INFORMATION GIVEN below:

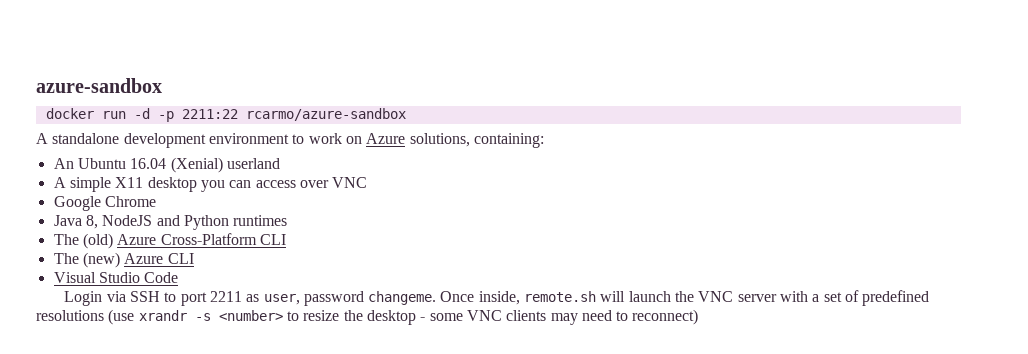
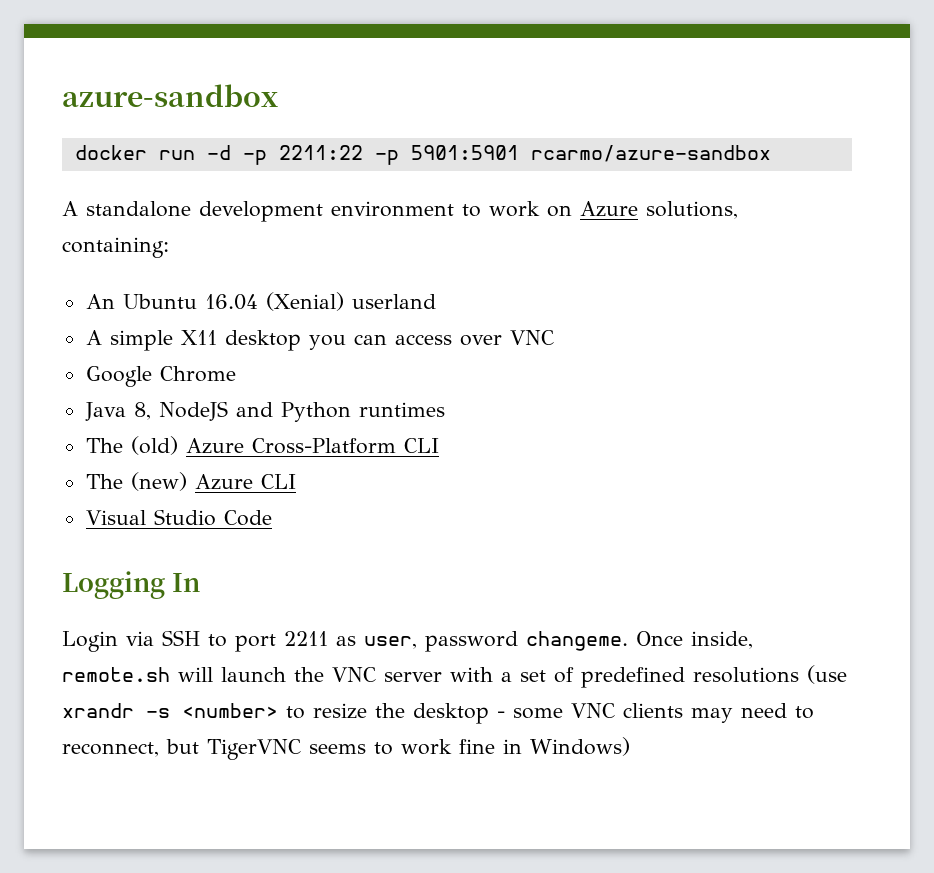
- docker run -d -p 2211:22 rcarmo/azure-sandbox
+ docker run -d -p 2211:22 -p 5901:5901 rcarmo/azure-sandbox
+ Logging In
- Once inside, remote.sh will launch the VNC server with a set of predefined resolutions (use xrandr -s <number> to resize the desktop - some VNC clients may need to reconnect)
+ Once inside, remote.sh will launch the VNC server with a set of predefined resolutions (use xrandr -s <number> to resize the desktop - some VNC clients may need to reconnect, but TigerVNC seems to work fine in Windows)

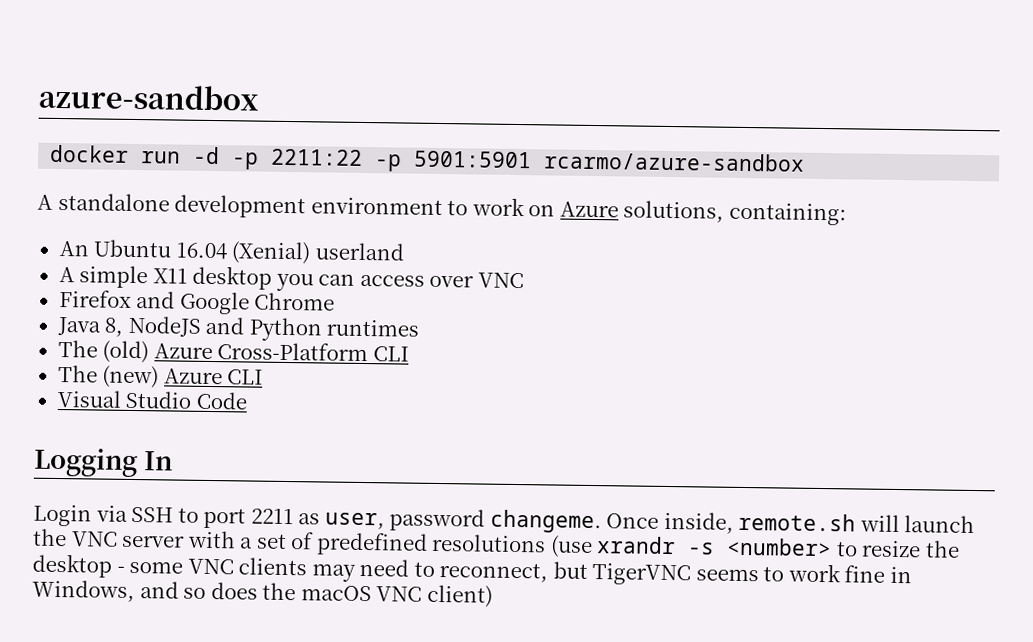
- Google Chrome
+ Firefox and Google Chrome
- Once inside, remote.sh will launch the VNC server with a set of predefined resolutions (use xrandr -s <number> to resize the desktop - some VNC clients may need to reconnect, but TigerVNC seems to work fine in Windows)
+ Once inside, remote.sh will launch the VNC server with a set of predefined resolutions (use xrandr -s <number> to resize the desktop - some VNC clients may need to reconnect, but TigerVNC seems to work fine in Windows, and so does the macOS VNC client)

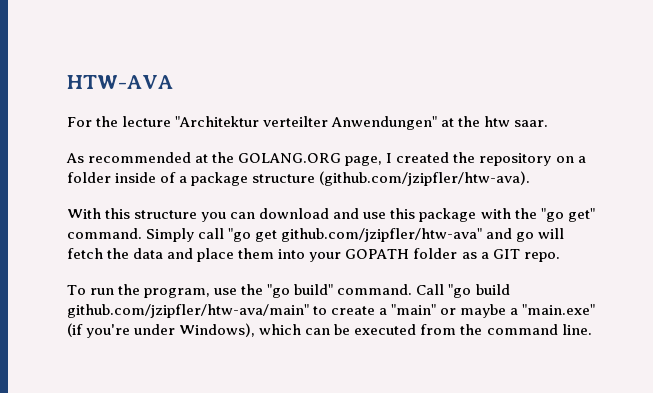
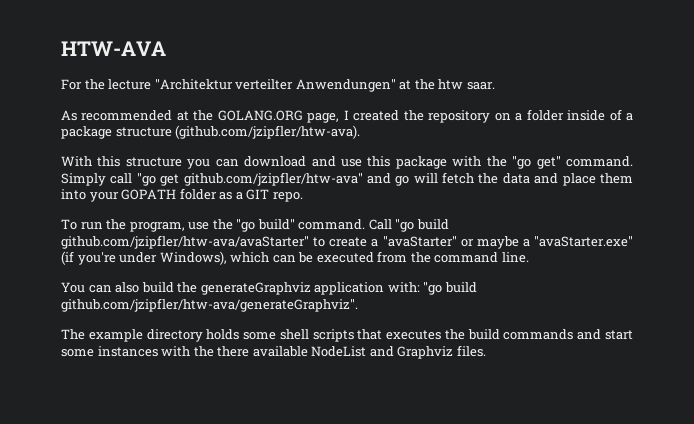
- Call "go build github.com/jzipfler/htw-ava/main" to create a "main" or maybe a "main.exe" (if you're under Windows), which can be executed from the command line.
+ Call "go build github.com/jzipfler/htw-ava/avaStarter" to create a "avaStarter" or maybe a "avaStarter.exe" (if you're under Windows), which can be executed from the command line.
+ You can also build the generateGraphviz application with: "go build github.com/jzipfler/htw-ava/generateGraphviz".
+ The example directory holds some shell scripts that executes the build commands and start some instances with the there available NodeList and Graphviz files.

End of INFORMATION GIVEN.

> PROBLEM STATEMENT
Where the string "will" turns up in a line of the data above, copy that whole line.

> ANSWER AREA
- Once inside, remote.sh will launch the VNC server with a set of predefined resolutions (use xrandr -s <number> to resize the desktop - some VNC clients may need to reconnect)
+ Once inside, remote.sh will launch the VNC server with a set of predefined resolutions (use xrandr -s <number> to resize the desktop - some VNC clients may need to reconnect, but TigerVNC seems to work fine in Windows)
- Once inside, remote.sh will launch the VNC server with a set of predefined resolutions (use xrandr -s <number> to resize the desktop - some VNC clients may need to reconnect, but TigerVNC seems to work fine in Windows)
+ Once inside, remote.sh will launch the VNC server with a set of predefined resolutions (use xrandr -s <number> to resize the desktop - some VNC clients may need to reconnect, but TigerVNC seems to work fine in Windows, and so does the macOS VNC client)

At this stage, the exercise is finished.